How concerned are you about the increase of State surveillance?

How concerned?

  • Not at all - only criminals need fear being watched

    Votes: 11 11.7%
  • Mildly concerned about the increasing lack of privacy

    Votes: 14 14.9%
  • We need a very strong voice against surveillance, as it's getting too much.

    Votes: 23 24.5%
  • Won't be long before we're living in an Orwellian dystopia

    Votes: 46 48.9%

  • Total voters
    94
Today the Marines are "practicing" in Indianapolis. Wake-up people!
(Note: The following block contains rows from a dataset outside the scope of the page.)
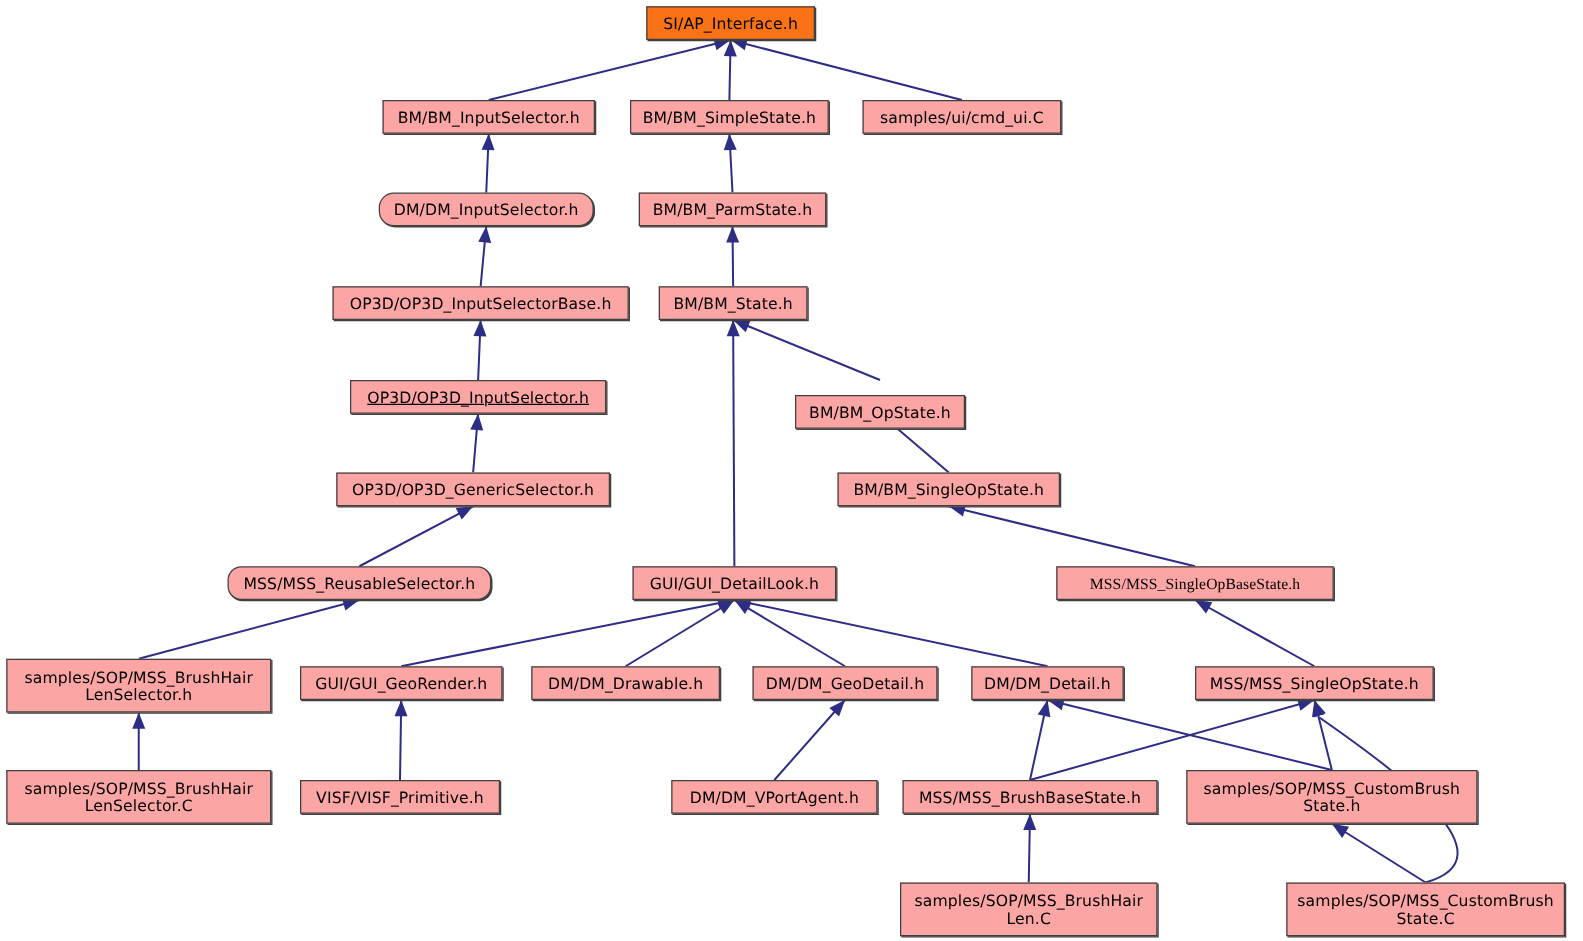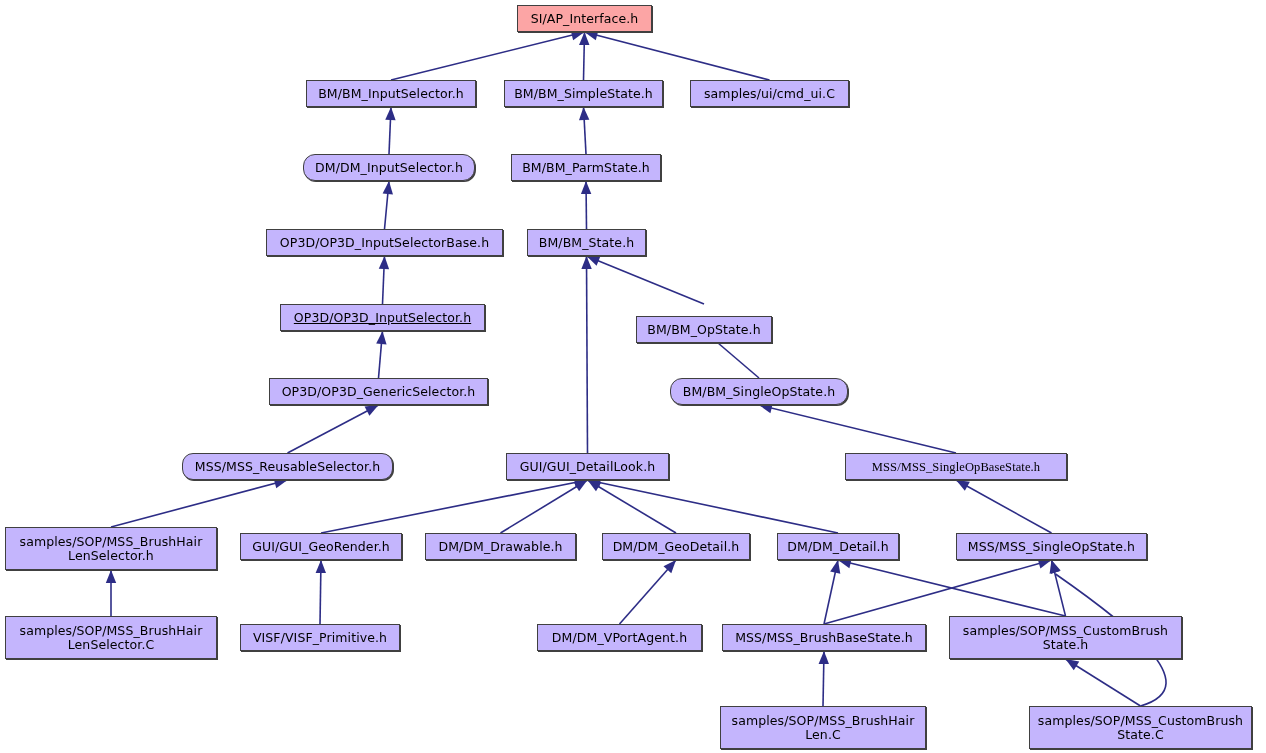--- a/index.html
+++ b/index.html
@@ -41,7 +41,7 @@
     box-shadow: 1px 1px 0 0 #404040;
   }
   .node.root {
-    background: #fca5a5;
+    background: #f97316;
   }
   .node-label {
     display: block;

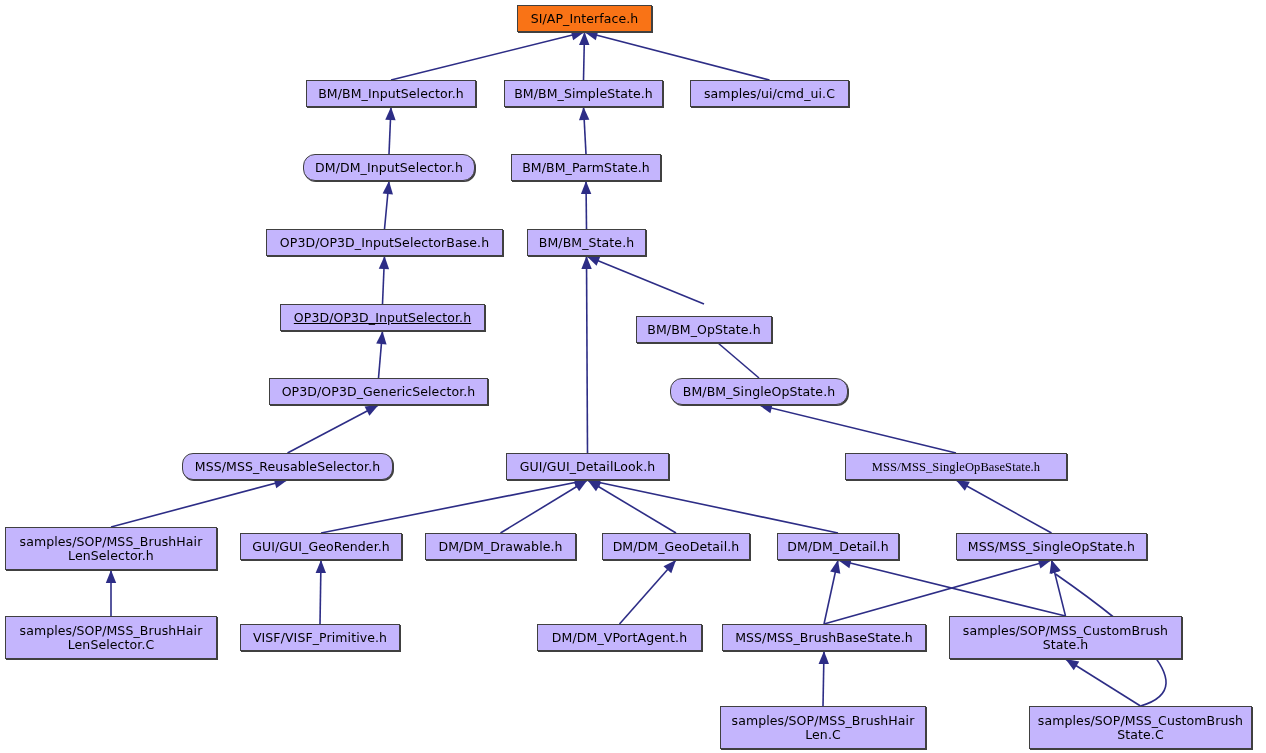--- a/index.html
+++ b/index.html
@@ -28,7 +28,7 @@
     position: absolute;
     box-sizing: border-box;
     border: 1px solid #404040;
-    background: #c4b5fd;
+    background: #fca5a5;
     color: #000000;
     font-size: 12.5px;
     line-height: 14px;

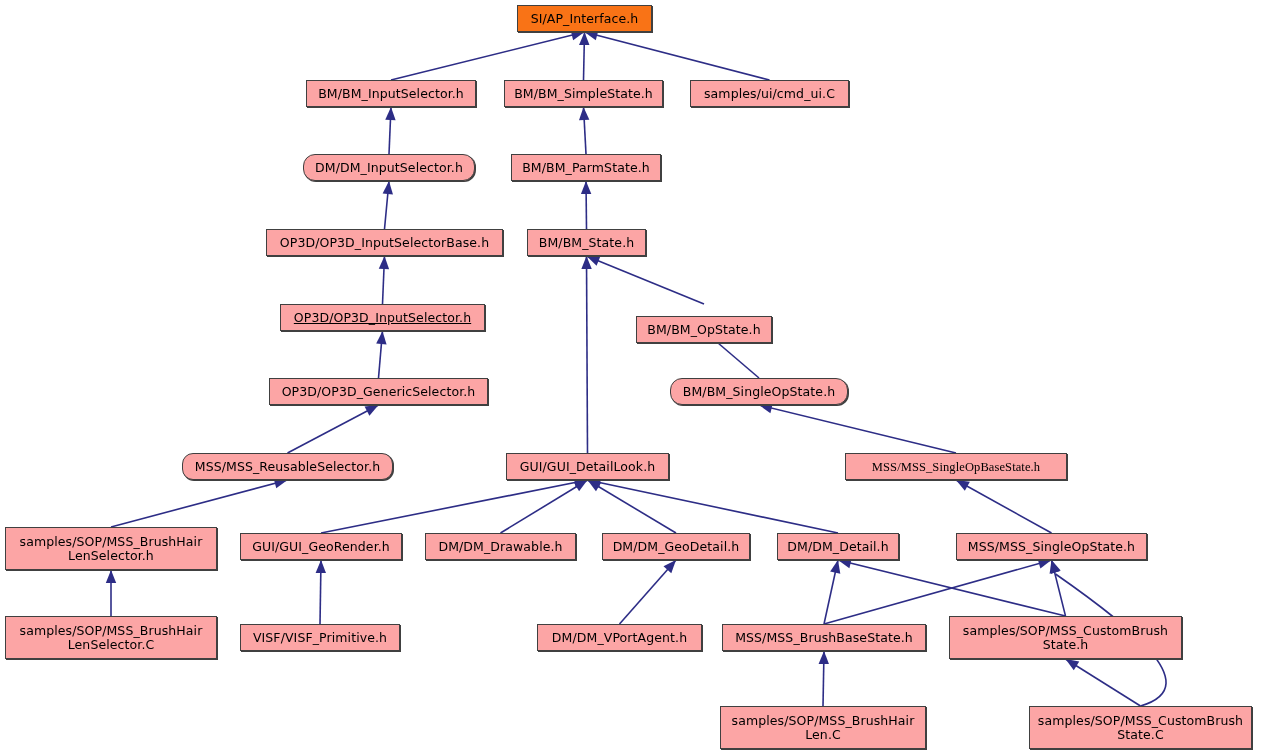--- a/index.html
+++ b/index.html
@@ -188,7 +188,7 @@
       <div class="node" style="left: 280px; top: 304px; width: 205px; height: 27px; text-decoration: underline;"><span class="node-label">OP3D/OP3D_InputSelector.h</span></div>
       <div class="node" style="left: 636px; top: 316px; width: 136px; height: 27px;"><span class="node-label">BM/BM_OpState.h</span></div>
       <div class="node" style="left: 269px; top: 378px; width: 219px; height: 27px;"><span class="node-label">OP3D/OP3D_GenericSelector.h</span></div>
-      <div class="node" style="left: 670px; top: 378px; width: 178px; height: 27px; border-radius: 12px;"><span class="node-label">BM/BM_SingleOpState.h</span></div>
+      <div class="node" style="left: 670px; top: 378px; width: 178px; height: 27px;"><span class="node-label">BM/BM_SingleOpState.h</span></div>
       <div class="node" style="left: 182px; top: 453px; width: 211px; height: 27px; border-radius: 11px;"><span class="node-label">MSS/MSS_ReusableSelector.h</span></div>
       <div class="node" style="left: 506px; top: 453px; width: 163px; height: 27px;"><span class="node-label">GUI/GUI_DetailLook.h</span></div>
       <div class="node" style="left: 845px; top: 453px; width: 222px; height: 27px; font-family: Liberation Serif, serif;"><span class="node-label">MSS/MSS_SingleOpBaseState.h</span></div>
Need a little more info here.

Practicing what?

And wake up to greet them? Help them? Or wake up because you have to, since the boys are practicing with things that go "boom"?
 
People sem to be willing to give up their privacy and their freedom without a whimper. They think, "Oh good, I'll be safer" and never bother to think that the amound of snopping going on is getting greater all the time. People can't see the dangers.
 
Things will get worse...

Before they get better. Most Americans won't realize it till it's too late. I guess it's just desserts for the stupid and complicit.


Epyon
 
I don't have a problem with listing into any and all non-US to US communications, but I do have a problem with listening in on any domestic communications, viewing phone records, or bank records without a warrant.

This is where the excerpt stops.